DOWNTOWN — The children of the suburban woman killed by a CTA bus last week are now taking the transit agency to court.

Elaine and John Wilson are suing the Chicago Transit Authority and bus driver Donald Barnes for wrongful death in the collision that took the life of their mother, Aimee Coath of Flossmoor, according to their Chicago law firm, Clifford Law Offices. The lawsuit filed Monday in Cook County Circuit Court seeks unspecified damages in excess of $100,000 to be determined later, according to the complaint

"It was a very tragic death on what everyone would agree was unexpected, should not have happened, and must be prevented in the future," Clifford Managing Partner Henry Simmons said. "The family is devastated."

Simmons said Coath, 51, was Downtown to attend a meeting and on her way to the Metra station June 2 when the No. 148 bus ran through a red light and careened into cars and pedestrians outside Michigan Plaza, 205 N. Michigan Ave., killing Coath and injuring eight others. 

Dave Matthews discusses the details of the lawsuit:

Coath, a longtime Gap Inc. employee and store manager, was in the midst of planning her daughter Elaine's wedding in the fall before the collision.

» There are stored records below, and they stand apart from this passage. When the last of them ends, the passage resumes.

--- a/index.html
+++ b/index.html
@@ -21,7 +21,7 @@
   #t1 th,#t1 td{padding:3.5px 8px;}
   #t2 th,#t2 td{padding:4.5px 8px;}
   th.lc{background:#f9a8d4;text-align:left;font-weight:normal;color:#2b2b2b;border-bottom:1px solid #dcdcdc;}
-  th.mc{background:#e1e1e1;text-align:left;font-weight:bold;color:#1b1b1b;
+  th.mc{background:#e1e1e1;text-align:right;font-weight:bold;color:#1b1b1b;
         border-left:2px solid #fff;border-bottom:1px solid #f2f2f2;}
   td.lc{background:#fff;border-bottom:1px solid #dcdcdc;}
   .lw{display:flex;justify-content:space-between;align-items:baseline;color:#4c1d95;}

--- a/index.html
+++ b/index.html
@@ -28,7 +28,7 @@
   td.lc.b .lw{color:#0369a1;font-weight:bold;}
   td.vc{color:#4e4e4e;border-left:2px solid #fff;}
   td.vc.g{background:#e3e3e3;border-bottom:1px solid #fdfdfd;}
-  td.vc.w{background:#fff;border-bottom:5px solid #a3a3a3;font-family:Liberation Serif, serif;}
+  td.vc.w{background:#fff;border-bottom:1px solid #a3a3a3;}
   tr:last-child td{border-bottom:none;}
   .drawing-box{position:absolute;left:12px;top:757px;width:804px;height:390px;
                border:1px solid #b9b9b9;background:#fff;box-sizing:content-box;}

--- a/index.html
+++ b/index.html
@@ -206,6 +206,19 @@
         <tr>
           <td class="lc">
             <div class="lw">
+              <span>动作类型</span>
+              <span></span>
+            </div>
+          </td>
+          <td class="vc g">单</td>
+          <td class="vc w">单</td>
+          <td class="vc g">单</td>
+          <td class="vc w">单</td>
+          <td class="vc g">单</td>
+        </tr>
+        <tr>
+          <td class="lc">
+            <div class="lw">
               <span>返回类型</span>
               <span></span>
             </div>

Coath also planned to attend Elaine Wilson's graduation from the U.S. Naval War College in Rhode Island later this month before being killed. 

"We know that our lives have now been irreversibly changed and this action can never bring our dear mother back, but there has to be full disclosure of the facts as to why something like this could happen," the Coath family said in a statement posted to the law firm's website

Barnes, 48, had been a CTA employee for less than a year before the collision, and was the lone passenger on the bus during the incident. He was sent to Northwestern Memorial Hospital with non-life-threatening injuries last week, but his medical condition was unknown Monday. 

CTA spokesman Jeff Tolman declined to comment on the lawsuit, saying the agency had not yet had a chance to review the complaint by Monday afternoon. Tommy Sams, the president of bus driver union Local 241 Amalgamated Transit Union, did not return messages seeking comment.